--- Problem to work on ---
Your answer should be every line of the entries that has the string "width" in it.
----------------
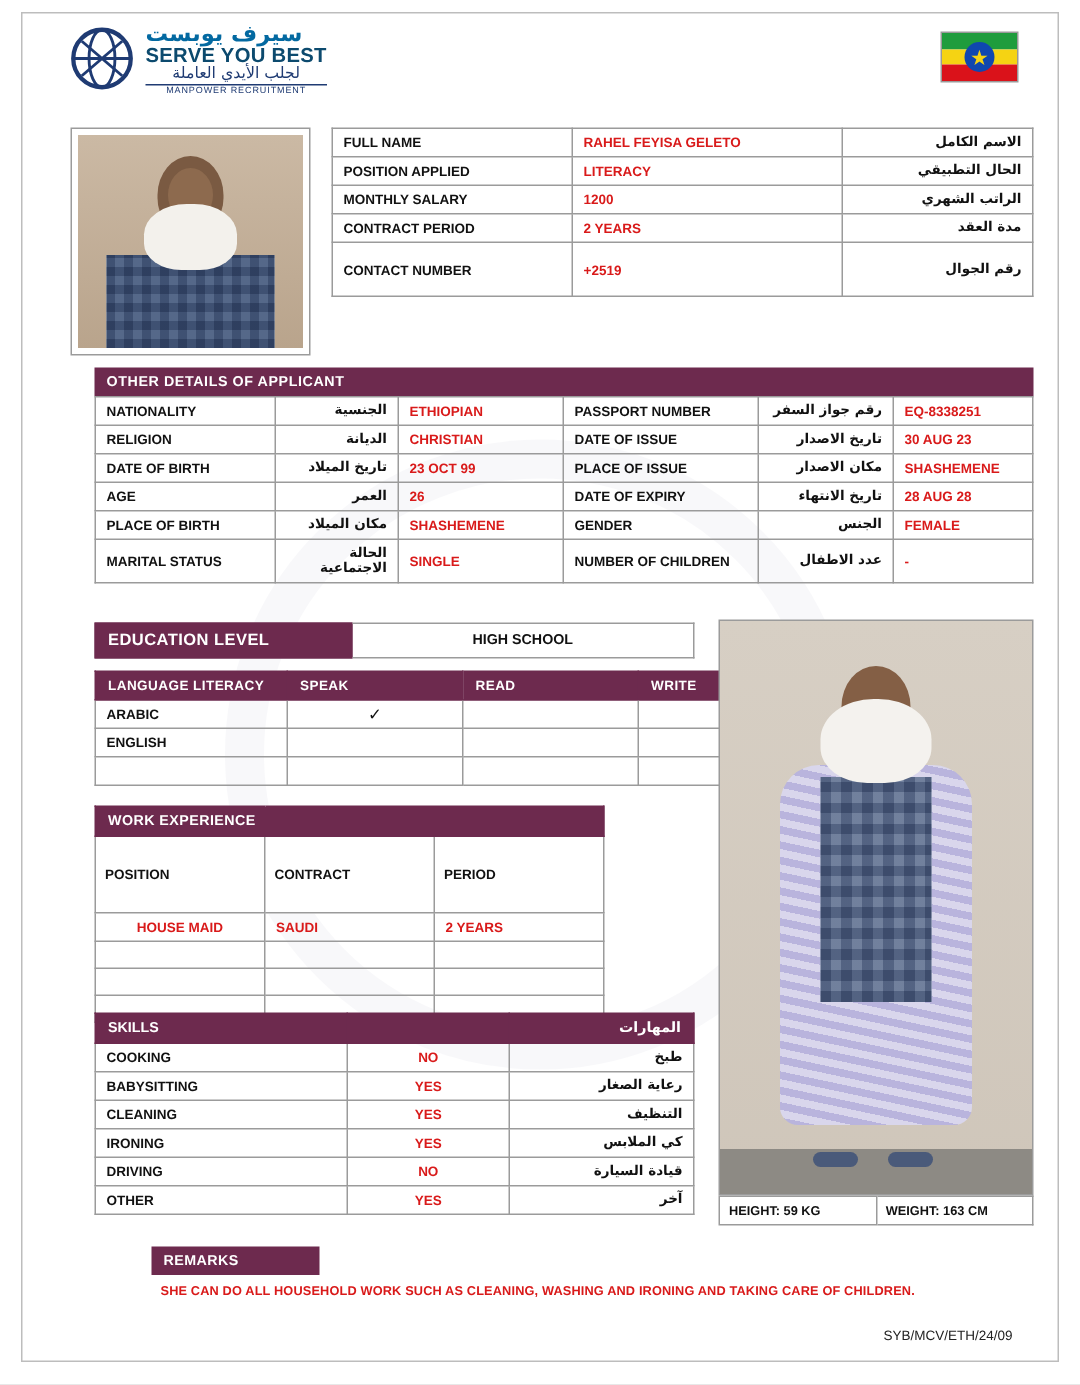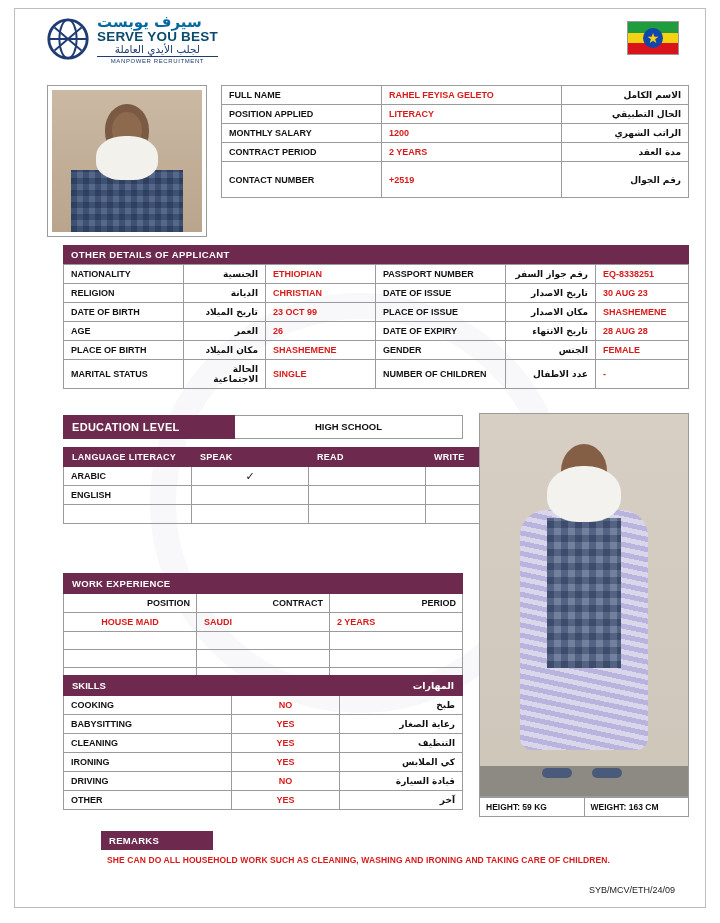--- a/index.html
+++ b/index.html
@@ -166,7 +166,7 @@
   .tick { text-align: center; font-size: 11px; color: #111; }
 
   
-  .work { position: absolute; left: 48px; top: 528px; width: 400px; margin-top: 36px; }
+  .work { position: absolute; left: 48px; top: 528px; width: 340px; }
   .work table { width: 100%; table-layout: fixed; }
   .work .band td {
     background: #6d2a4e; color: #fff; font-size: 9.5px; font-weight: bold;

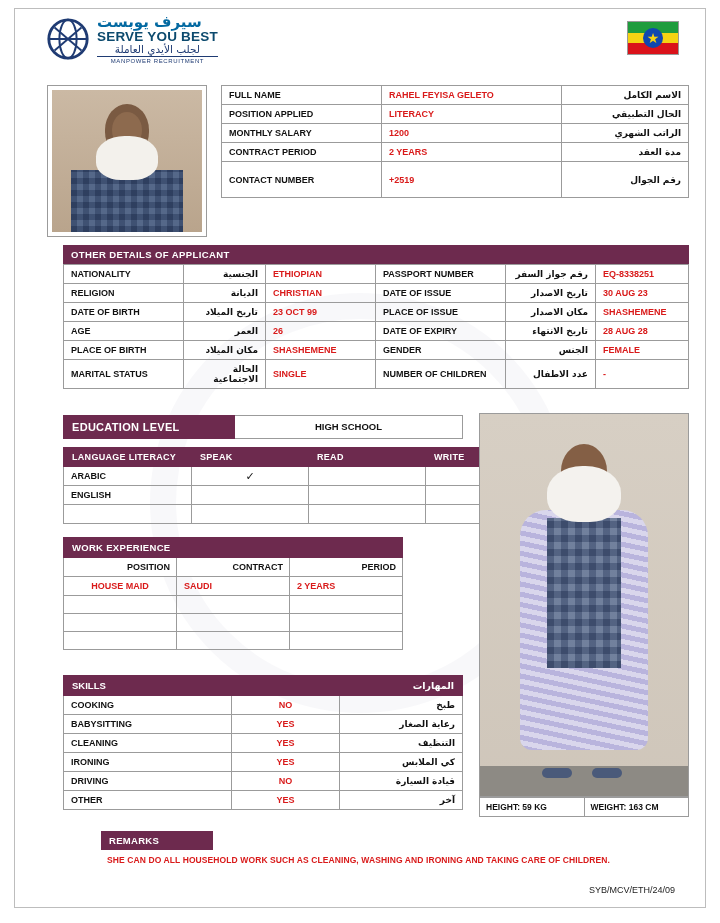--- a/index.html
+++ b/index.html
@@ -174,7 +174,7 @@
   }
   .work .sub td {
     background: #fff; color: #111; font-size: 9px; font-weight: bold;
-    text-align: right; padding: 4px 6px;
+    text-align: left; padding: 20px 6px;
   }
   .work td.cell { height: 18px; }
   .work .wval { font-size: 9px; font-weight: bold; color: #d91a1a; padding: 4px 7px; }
----------------
--- Task answer ---
-  .work { position: absolute; left: 48px; top: 528px; width: 400px; margin-top: 36px; }
+  .work { position: absolute; left: 48px; top: 528px; width: 340px; }
   .work table { width: 100%; table-layout: fixed; }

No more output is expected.